_WORK TASK_:
Copy out each line of the data below in which the string "Maha" appears.

_MATERIAL FOR THIS TASK_:
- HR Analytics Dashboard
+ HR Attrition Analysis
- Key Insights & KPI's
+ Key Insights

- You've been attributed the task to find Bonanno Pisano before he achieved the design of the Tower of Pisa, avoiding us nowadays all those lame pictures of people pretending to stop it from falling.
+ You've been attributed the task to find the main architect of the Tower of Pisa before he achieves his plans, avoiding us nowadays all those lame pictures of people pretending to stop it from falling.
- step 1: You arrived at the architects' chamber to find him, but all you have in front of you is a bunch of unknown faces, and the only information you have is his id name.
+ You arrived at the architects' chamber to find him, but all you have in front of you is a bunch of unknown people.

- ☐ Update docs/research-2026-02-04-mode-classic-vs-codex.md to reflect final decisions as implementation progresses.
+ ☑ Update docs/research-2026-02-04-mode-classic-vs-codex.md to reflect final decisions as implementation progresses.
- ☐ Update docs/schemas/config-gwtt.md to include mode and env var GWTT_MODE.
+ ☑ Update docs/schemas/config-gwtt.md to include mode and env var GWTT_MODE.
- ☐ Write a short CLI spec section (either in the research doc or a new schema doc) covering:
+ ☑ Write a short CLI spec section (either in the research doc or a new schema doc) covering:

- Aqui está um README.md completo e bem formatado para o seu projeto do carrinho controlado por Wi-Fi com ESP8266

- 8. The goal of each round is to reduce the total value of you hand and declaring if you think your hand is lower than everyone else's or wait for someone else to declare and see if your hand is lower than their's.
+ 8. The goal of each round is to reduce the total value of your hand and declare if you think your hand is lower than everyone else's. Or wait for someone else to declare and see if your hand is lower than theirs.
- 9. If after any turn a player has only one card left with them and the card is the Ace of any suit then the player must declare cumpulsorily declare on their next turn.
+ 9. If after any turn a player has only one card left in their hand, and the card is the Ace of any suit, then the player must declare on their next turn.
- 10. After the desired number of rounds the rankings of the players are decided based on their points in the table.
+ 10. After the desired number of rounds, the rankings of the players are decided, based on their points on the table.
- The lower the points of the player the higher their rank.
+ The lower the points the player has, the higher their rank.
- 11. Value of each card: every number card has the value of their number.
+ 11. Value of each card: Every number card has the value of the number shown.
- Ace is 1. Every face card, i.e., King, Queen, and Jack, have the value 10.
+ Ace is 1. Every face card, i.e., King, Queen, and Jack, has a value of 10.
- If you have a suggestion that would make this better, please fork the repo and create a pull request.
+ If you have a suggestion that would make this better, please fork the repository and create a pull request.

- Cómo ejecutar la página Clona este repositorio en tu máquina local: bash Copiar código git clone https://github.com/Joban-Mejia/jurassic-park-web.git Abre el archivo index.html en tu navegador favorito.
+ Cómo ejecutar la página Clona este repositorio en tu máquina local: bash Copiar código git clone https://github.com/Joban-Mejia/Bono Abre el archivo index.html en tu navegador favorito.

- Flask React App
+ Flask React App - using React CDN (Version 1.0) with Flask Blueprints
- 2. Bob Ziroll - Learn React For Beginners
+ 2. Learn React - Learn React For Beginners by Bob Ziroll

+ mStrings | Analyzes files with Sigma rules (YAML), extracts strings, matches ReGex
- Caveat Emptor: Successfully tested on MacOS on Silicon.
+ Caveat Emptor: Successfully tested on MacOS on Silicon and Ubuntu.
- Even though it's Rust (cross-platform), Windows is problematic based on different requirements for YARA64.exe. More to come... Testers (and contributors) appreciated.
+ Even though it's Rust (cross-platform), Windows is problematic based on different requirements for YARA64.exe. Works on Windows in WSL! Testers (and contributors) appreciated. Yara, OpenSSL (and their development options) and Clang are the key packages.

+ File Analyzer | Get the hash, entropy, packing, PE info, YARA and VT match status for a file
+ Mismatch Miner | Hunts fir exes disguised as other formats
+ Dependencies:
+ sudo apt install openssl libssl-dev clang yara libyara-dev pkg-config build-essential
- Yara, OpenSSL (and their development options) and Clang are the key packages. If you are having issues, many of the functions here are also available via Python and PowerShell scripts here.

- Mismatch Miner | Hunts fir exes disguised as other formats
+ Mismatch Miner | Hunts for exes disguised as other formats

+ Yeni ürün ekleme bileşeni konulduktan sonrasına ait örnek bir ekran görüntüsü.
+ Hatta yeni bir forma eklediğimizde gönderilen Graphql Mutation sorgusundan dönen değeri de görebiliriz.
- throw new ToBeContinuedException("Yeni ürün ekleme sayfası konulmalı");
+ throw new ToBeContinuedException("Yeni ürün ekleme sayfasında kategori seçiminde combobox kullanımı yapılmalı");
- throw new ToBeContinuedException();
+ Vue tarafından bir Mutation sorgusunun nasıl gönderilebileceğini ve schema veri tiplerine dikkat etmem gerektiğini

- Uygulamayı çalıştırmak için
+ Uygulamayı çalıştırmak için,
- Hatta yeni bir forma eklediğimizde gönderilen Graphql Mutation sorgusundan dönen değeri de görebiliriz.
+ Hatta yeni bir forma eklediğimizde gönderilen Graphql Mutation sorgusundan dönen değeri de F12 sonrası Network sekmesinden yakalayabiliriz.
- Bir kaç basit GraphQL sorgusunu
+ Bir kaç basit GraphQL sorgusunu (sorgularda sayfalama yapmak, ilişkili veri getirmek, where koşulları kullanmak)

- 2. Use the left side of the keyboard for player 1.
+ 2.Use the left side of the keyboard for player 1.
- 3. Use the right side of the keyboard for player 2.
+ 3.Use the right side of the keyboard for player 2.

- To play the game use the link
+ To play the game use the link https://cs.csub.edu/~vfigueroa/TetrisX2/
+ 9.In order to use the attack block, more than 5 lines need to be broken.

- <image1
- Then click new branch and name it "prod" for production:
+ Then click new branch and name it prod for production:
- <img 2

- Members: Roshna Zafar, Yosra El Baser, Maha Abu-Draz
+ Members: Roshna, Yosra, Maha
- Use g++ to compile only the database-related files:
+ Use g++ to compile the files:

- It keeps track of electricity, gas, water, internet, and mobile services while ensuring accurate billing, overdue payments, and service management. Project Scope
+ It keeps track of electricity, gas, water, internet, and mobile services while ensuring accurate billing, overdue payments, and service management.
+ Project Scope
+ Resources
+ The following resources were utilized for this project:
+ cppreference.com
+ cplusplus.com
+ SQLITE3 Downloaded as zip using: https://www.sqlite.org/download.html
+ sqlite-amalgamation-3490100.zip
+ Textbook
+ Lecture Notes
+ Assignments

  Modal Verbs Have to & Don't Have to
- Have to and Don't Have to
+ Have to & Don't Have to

_RESULT OF THE EXERCISE_:
- Members: Roshna Zafar, Yosra El Baser, Maha Abu-Draz
+ Members: Roshna, Yosra, Maha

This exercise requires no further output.